Page 5112 - Week 14 - Tuesday, 17 November 2009
I note that the Human Rights Commissioner has noted particular concern about the treatment and detention of children in detention centres. The Migration Act states in principle that children should only be detained as a last resort. There is a real concern about the lack of clarity about responsibilities and procedures relating to child welfare and protection for children in immigration detention on the island. The fact is that we are still processing refugees offshore in an arbitrary fashion, in a way that goes against the grain of our human rights responsibilities.
I note here that the ACT has, in fact, adopted a human rights charter and that these things are making it harder for the refugees who do come to the ACT to adapt positively to their new life.

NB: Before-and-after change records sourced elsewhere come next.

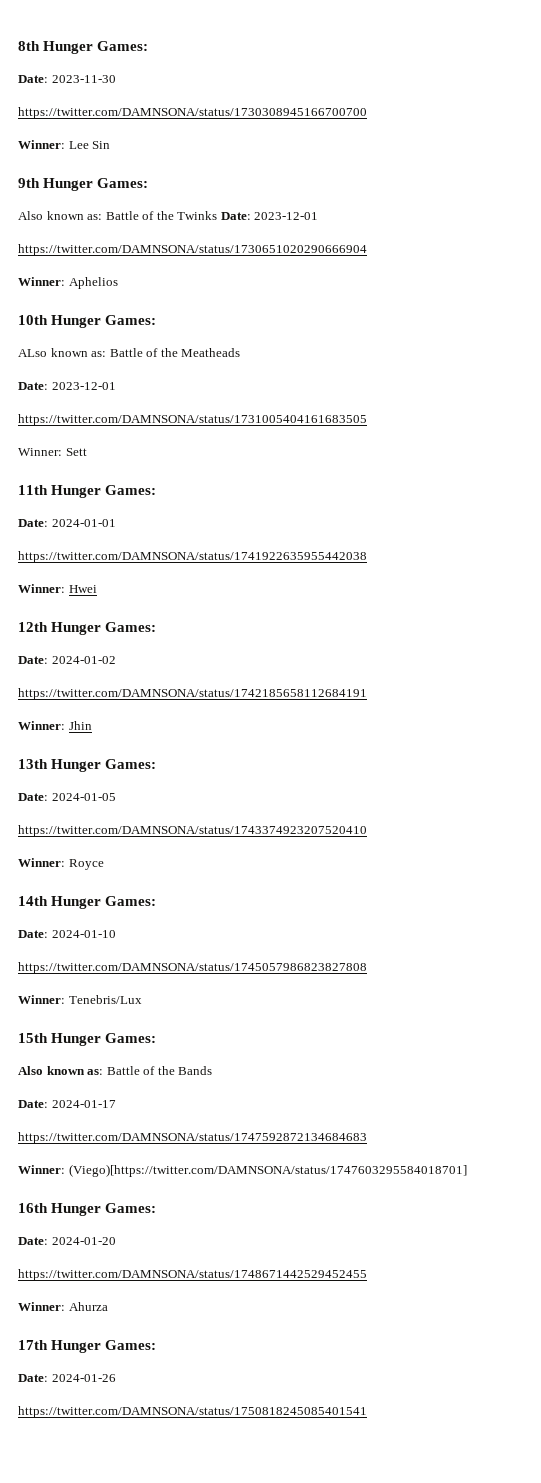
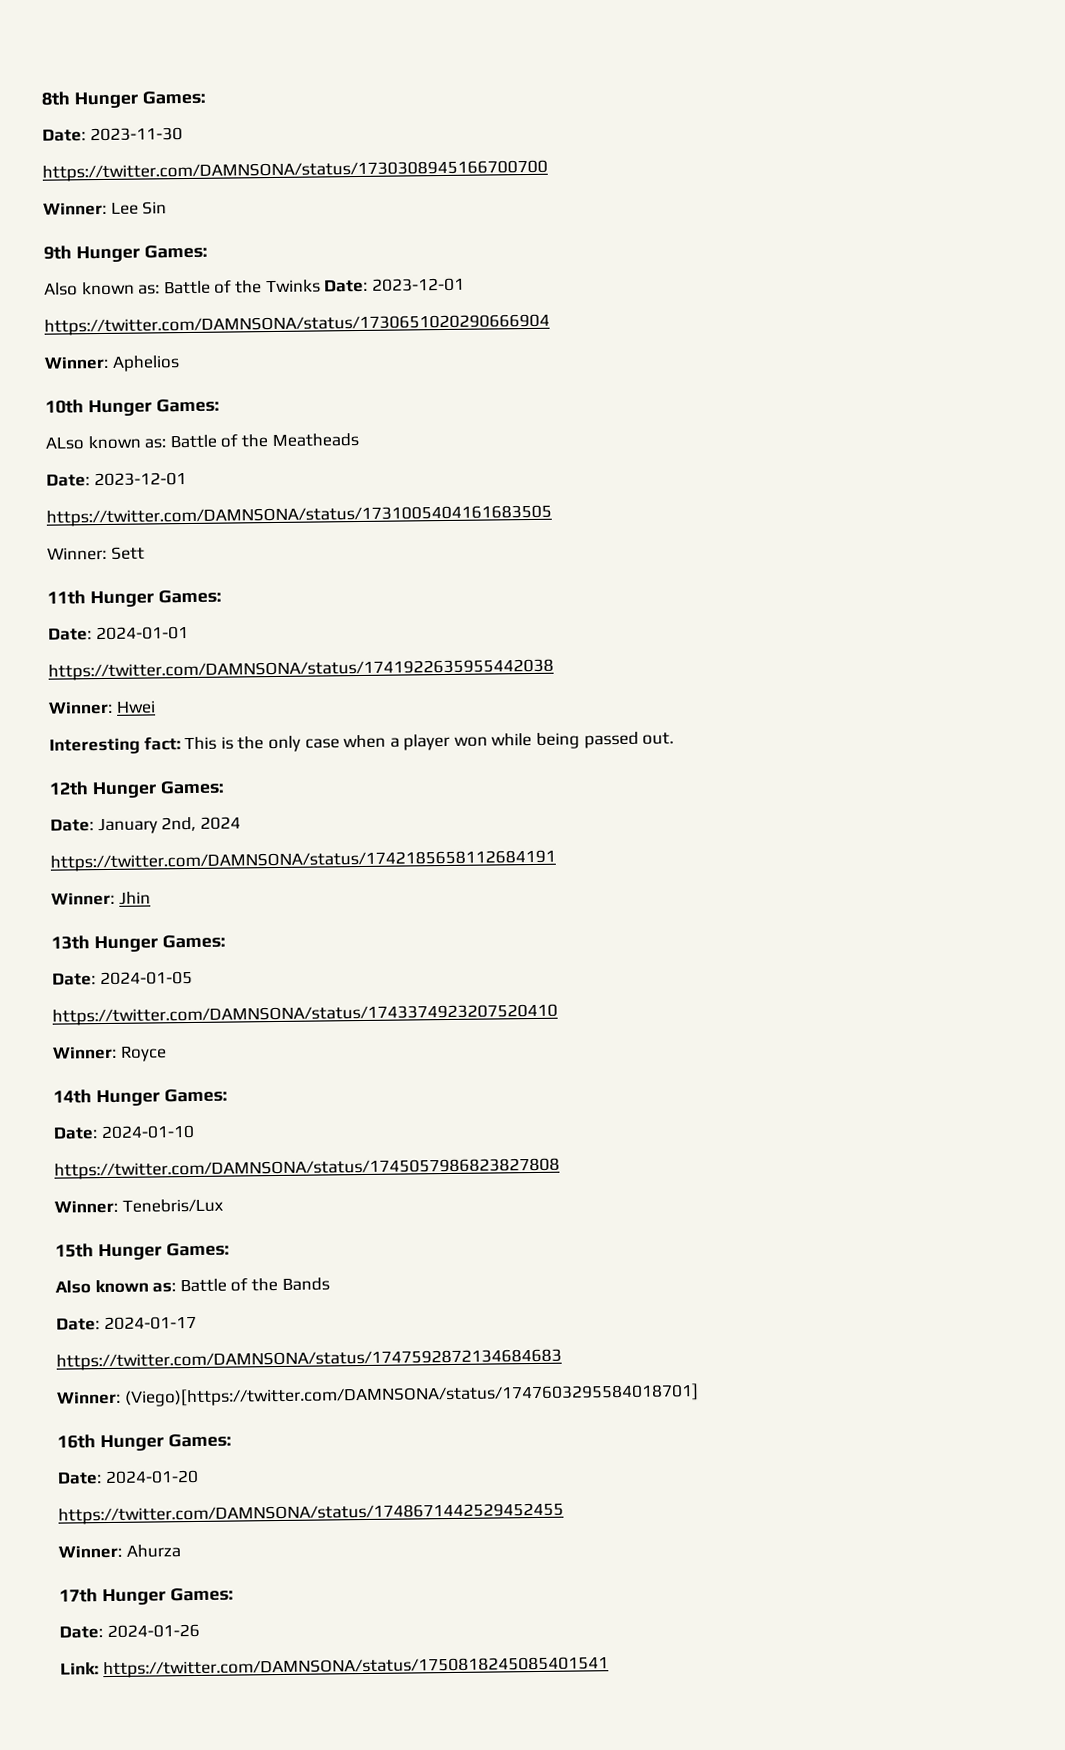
+ Interesting fact: This is the only case when a player won while being passed out.
- Date: 2024-01-02
+ Date: January 2nd, 2024
- https://twitter.com/DAMNSONA/status/1750818245085401541
+ Link: https://twitter.com/DAMNSONA/status/1750818245085401541

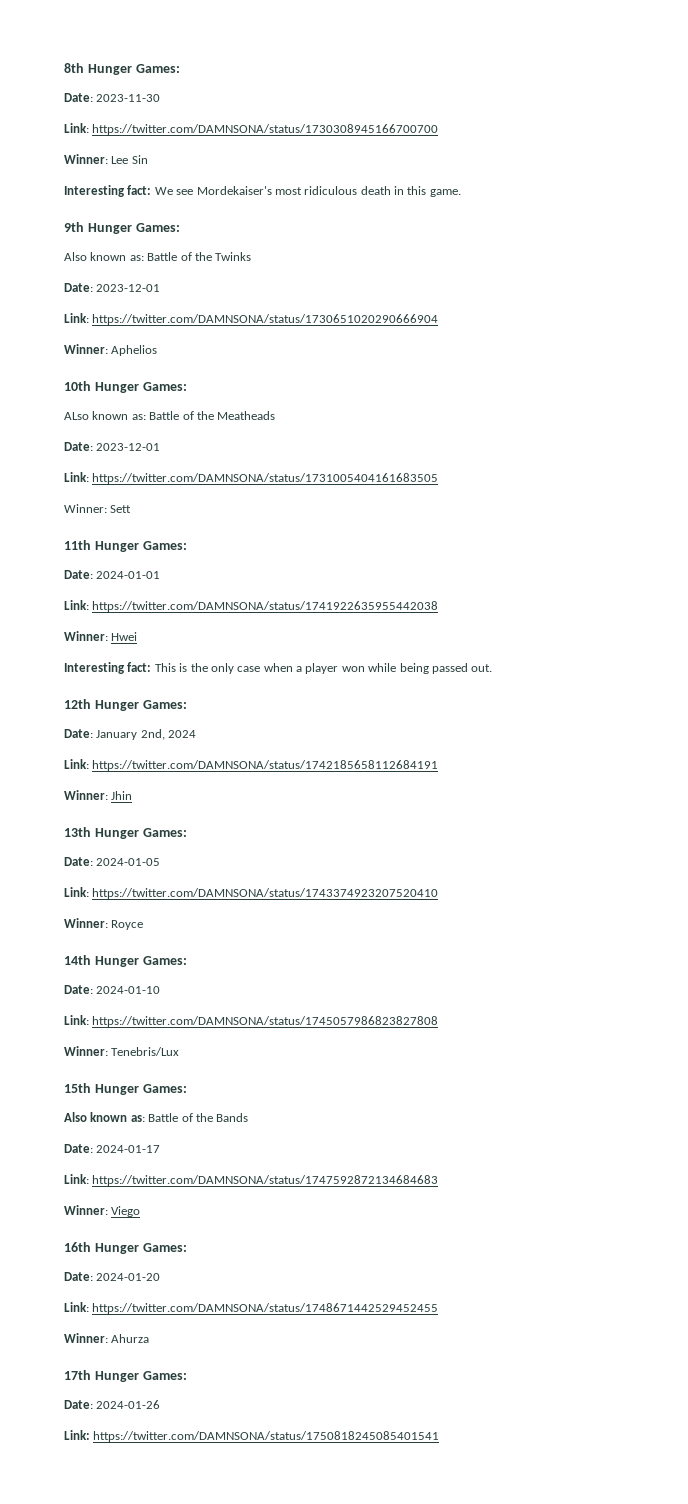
- https://twitter.com/DAMNSONA/status/1730308945166700700
+ Link: https://twitter.com/DAMNSONA/status/1730308945166700700
+ Interesting fact: We see Mordekaiser's most ridiculous death in this game.
- Also known as: Battle of the Twinks Date: 2023-12-01
- https://twitter.com/DAMNSONA/status/1730651020290666904
+ Also known as: Battle of the Twinks
+ Date: 2023-12-01
+ Link: https://twitter.com/DAMNSONA/status/1730651020290666904
- https://twitter.com/DAMNSONA/status/1731005404161683505
+ Link: https://twitter.com/DAMNSONA/status/1731005404161683505
- https://twitter.com/DAMNSONA/status/1741922635955442038
+ Link: https://twitter.com/DAMNSONA/status/1741922635955442038
- https://twitter.com/DAMNSONA/status/1742185658112684191
+ Link: https://twitter.com/DAMNSONA/status/1742185658112684191
- https://twitter.com/DAMNSONA/status/1743374923207520410
+ Link: https://twitter.com/DAMNSONA/status/1743374923207520410
- https://twitter.com/DAMNSONA/status/1745057986823827808
+ Link: https://twitter.com/DAMNSONA/status/1745057986823827808
- https://twitter.com/DAMNSONA/status/1747592872134684683
+ Link: https://twitter.com/DAMNSONA/status/1747592872134684683
- Winner: (Viego)[https://twitter.com/DAMNSONA/status/1747603295584018701]
+ Winner: Viego
- https://twitter.com/DAMNSONA/status/1748671442529452455
+ Link: https://twitter.com/DAMNSONA/status/1748671442529452455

The remote location and limited facilities and infrastructure on Christmas Island make it a very hard place to ensure implementation of the government’s new direction. We believe that immigration detention should be a last resort.
Australia has obligations to protect the human rights of all asylum seekers and refugees who arrive in Australia, regardless of how they arrive and whether they arrive with or without a visa. The less stressful this process is for refugees, the easier it will be for them to settle here in the ACT. I would like to share, in this context, a quote that stands out for me on this issue. Accepting the Sydney peace prize for 2009, journalist John Pilger made a valid point in regard to Rudd’s handling of the Oceanic Viking in stating:
It is both false and cowardly. The few people struggling to reach our shores are not illegal. International law is clear—they are legal …Why have weasel words like “border protection” become the currency of a media crusade against fellow human beings who we are told to fear, mostly Muslim people? Why have journalists, whose job is to keep the record straight, become complicit in this campaign?
I would now like to look at some ACT organisations which are helping to integrate and support the refugees and asylum seekers who have become part of our community in the ACT. The Migrant Resource Centre of the ACT provides a large range of services to recently arrived migrants to Canberra, and they include English classes, singing, conversation, pronunciation and tutoring. The English classes I would particularly like to comment on, because language skills are a vital part for people to become integrated into a new community. I would like to particularly acknowledge the tireless and unpaid contribution that many volunteers make in terms of English skills for new residents in our community. I am aware of quite a number of people, particularly women, who go into homes and are able to assist with tutoring in a culturally appropriate fashion.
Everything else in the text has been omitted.